Member of the House of the People
- In office Unknown–2011
- Constituency: Takhar Province

Police Chief of Takhar
- In office 2004–Unknown

Police Chief of Kunduz
- In office 2006–Unknown

Personal details
- Died: December 25, 2011 Taloqan, Takhar Province, Afghanistan
- Party: Jamiat-e-Islami
- Profession: Politician, Military Commander
- Known for: Political leadership, opposition to Taliban, death in 2011 suicide bombing

Military service
- Allegiance: Northern Alliance
- Rank: Commander
- Allegiance: Northern Alliance
- Conflicts: Afghan Civil War

= Alhaj Mutalib Baig =

Afghan politician

Alhaj Mutalib Baig (died 25 December 2011) was an Afghan politician.
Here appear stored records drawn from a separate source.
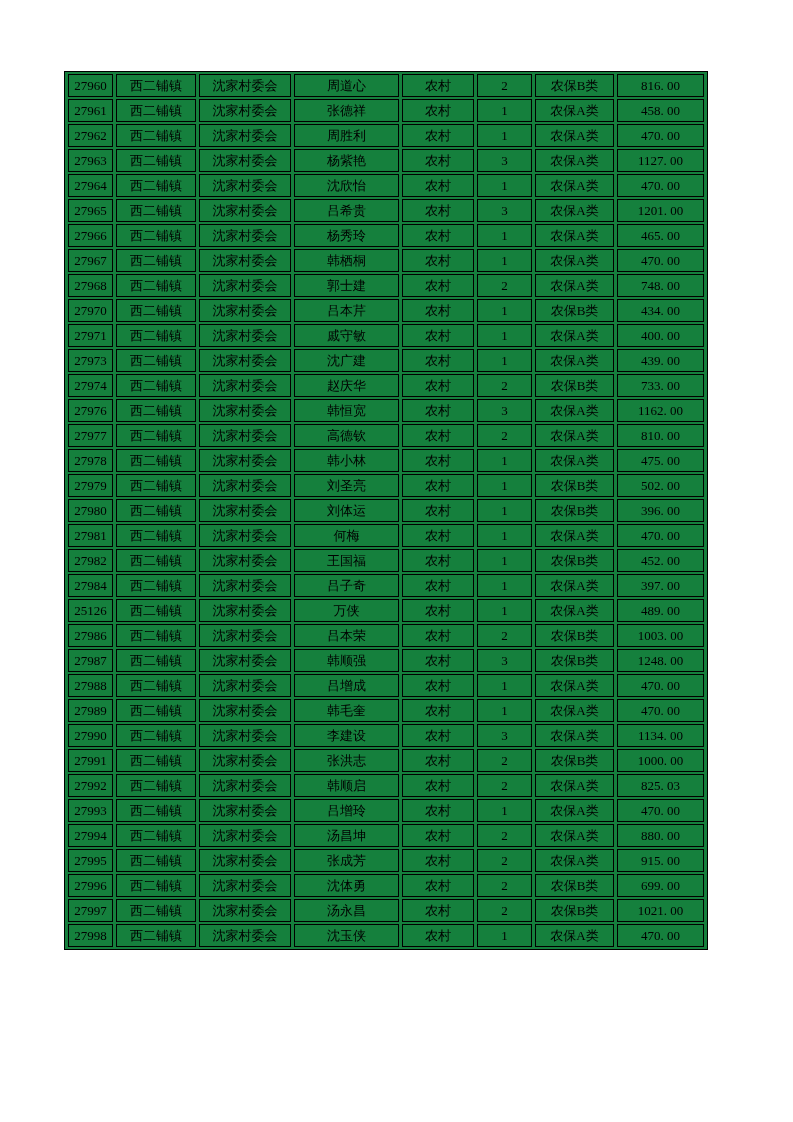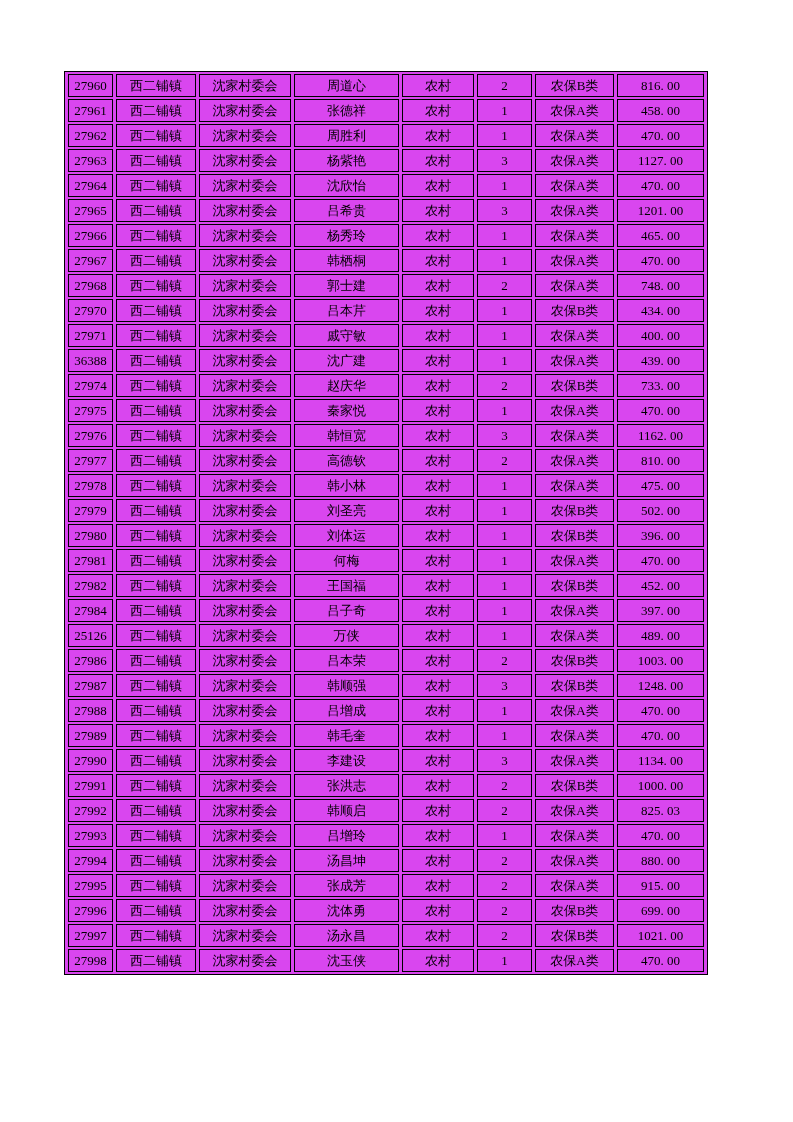--- a/index.html
+++ b/index.html
@@ -18,21 +18,21 @@
   .sheet {
     position: absolute;
     left: 64px;
     top: 71px;
   }
   table.roster {
     border-collapse: separate;
     border-spacing: 3px 2px;
     border: 1px solid #000000;
     table-layout: fixed;
-    background: #d946ef;
+    background: #15803d;
   }
   table.roster td {
     box-sizing: border-box;
     border: 1px solid #000000;
     height: 23px;
     line-height: 21px;
     padding: 0 2px;
     text-align: center;
     vertical-align: middle;
     font-size: 13px;
@@ -160,48 +160,38 @@
     <td>27971</td>
     <td>西二铺镇</td>
     <td>沈家村委会</td>
     <td>戚守敏</td>
     <td>农村</td>
     <td>1</td>
     <td>农保A类</td>
     <td>400. 00</td>
   </tr>
         <tr>
-    <td>36388</td>
+    <td>27973</td>
     <td>西二铺镇</td>
     <td>沈家村委会</td>
     <td>沈广建</td>
     <td>农村</td>
     <td>1</td>
     <td>农保A类</td>
     <td>439. 00</td>
   </tr>
         <tr>
     <td>27974</td>
     <td>西二铺镇</td>
     <td>沈家村委会</td>
     <td>赵庆华</td>
     <td>农村</td>
     <td>2</td>
     <td>农保B类</td>
     <td>733. 00</td>
-  </tr>
-        <tr>
-    <td>27975</td>
-    <td>西二铺镇</td>
-    <td>沈家村委会</td>
-    <td>秦家悦</td>
-    <td>农村</td>
-    <td>1</td>
-    <td>农保A类</td>
-    <td>470. 00</td>
   </tr>
         <tr>
     <td>27976</td>
     <td>西二铺镇</td>
     <td>沈家村委会</td>
     <td>韩恒宽</td>
     <td>农村</td>
     <td>3</td>
     <td>农保A类</td>
     <td>1162. 00</td>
A former commander of the Northern Alliance, and member of the Jamiat-e-Islami party, he represented Takhar Province in the House of the People. Baig was an ethnic Uzbek, and a former commander of the Jamiat-e-Islami party. The party was part of the Northern Alliance, an Afghan faction that opposed the Taliban. Baig was the former police chief in Takhar in 2004 and Kunduz in 2006.

Baig was one of 19 people killed in a suicide bombing in Taloqan in December 2011. The attack occurred as people gathered in Taloqan for the funeral of a government official, and was reported to have been carried out by a member of the Islamic Movement of Uzbekistan. Abdul Jabar Taqwa, the Governor of Takhar, had also been invited to the funeral, but did not attend. He later claimed that the target of the bombing was himself or Baig.

Baig had been accused by the local populace of illegal land grabs in Taloqan, as well as involvement in drug-trafficking in Takhar.